[WORK ORDER] If a line in the records below holds the word "HitzAds", copy it.

Before-and-after change data:
-------------------------

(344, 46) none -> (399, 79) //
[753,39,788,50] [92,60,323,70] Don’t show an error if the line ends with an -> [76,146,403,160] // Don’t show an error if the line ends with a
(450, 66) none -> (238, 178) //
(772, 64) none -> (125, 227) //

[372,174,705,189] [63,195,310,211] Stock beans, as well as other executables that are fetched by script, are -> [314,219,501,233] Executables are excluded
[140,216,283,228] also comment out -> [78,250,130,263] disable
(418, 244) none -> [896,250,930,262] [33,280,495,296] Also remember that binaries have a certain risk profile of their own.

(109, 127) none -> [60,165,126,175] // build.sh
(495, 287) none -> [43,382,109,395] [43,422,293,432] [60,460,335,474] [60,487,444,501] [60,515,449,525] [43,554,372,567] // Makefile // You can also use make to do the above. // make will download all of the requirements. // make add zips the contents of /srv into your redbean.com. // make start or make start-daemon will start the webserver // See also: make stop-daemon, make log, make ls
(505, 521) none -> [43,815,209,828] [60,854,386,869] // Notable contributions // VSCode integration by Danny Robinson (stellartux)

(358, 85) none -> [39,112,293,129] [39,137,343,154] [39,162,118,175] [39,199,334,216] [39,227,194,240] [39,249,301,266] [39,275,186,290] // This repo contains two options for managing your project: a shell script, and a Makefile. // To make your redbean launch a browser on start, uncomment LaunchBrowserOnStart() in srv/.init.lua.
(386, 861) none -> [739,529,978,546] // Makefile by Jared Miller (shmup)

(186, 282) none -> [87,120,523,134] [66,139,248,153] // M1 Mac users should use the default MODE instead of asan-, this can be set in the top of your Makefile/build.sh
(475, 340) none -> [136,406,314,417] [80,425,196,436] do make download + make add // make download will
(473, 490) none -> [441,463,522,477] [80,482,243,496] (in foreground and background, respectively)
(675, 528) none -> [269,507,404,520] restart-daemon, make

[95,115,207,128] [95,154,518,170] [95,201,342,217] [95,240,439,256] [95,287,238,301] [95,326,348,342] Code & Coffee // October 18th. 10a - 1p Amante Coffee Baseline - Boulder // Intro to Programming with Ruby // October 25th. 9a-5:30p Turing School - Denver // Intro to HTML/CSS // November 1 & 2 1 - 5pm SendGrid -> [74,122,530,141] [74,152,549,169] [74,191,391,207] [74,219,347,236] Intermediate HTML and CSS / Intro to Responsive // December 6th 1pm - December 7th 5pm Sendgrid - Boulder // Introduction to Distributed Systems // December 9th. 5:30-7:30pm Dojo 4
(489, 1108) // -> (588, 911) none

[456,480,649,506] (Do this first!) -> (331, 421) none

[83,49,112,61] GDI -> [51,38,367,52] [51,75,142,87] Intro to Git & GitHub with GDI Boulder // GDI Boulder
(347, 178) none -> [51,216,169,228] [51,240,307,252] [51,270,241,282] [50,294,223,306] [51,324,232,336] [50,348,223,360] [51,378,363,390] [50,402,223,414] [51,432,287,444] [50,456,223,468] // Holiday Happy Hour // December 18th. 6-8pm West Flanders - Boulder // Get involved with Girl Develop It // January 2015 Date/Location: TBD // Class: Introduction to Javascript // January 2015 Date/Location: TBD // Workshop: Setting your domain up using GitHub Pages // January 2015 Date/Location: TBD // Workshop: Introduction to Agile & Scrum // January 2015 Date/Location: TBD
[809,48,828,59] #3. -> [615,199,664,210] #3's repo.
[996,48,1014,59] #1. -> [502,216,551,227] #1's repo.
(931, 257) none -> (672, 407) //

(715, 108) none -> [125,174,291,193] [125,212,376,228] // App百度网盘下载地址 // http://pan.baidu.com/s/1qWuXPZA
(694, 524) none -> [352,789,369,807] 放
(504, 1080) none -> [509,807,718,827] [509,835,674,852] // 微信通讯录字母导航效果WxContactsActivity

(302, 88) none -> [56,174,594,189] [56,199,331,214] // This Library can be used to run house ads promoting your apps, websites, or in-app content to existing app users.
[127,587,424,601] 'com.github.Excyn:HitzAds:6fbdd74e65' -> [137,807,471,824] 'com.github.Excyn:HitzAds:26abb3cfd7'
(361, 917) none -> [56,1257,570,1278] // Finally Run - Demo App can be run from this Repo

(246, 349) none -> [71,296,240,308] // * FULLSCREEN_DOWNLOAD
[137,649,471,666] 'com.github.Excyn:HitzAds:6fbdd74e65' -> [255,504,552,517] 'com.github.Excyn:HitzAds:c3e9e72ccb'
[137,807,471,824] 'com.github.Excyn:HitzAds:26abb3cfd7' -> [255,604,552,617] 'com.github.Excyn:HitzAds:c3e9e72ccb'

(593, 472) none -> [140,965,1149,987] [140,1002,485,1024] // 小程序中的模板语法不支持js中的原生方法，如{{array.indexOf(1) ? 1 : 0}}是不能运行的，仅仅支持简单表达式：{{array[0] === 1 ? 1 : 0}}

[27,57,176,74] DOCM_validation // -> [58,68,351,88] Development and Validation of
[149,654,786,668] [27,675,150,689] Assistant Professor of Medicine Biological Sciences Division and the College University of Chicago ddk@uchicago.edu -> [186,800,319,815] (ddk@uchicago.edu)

-------------------------

[RESPONSE]
[127,587,424,601] 'com.github.Excyn:HitzAds:6fbdd74e65' -> [137,807,471,824] 'com.github.Excyn:HitzAds:26abb3cfd7'
[137,649,471,666] 'com.github.Excyn:HitzAds:6fbdd74e65' -> [255,504,552,517] 'com.github.Excyn:HitzAds:c3e9e72ccb'
[137,807,471,824] 'com.github.Excyn:HitzAds:26abb3cfd7' -> [255,604,552,617] 'com.github.Excyn:HitzAds:c3e9e72ccb'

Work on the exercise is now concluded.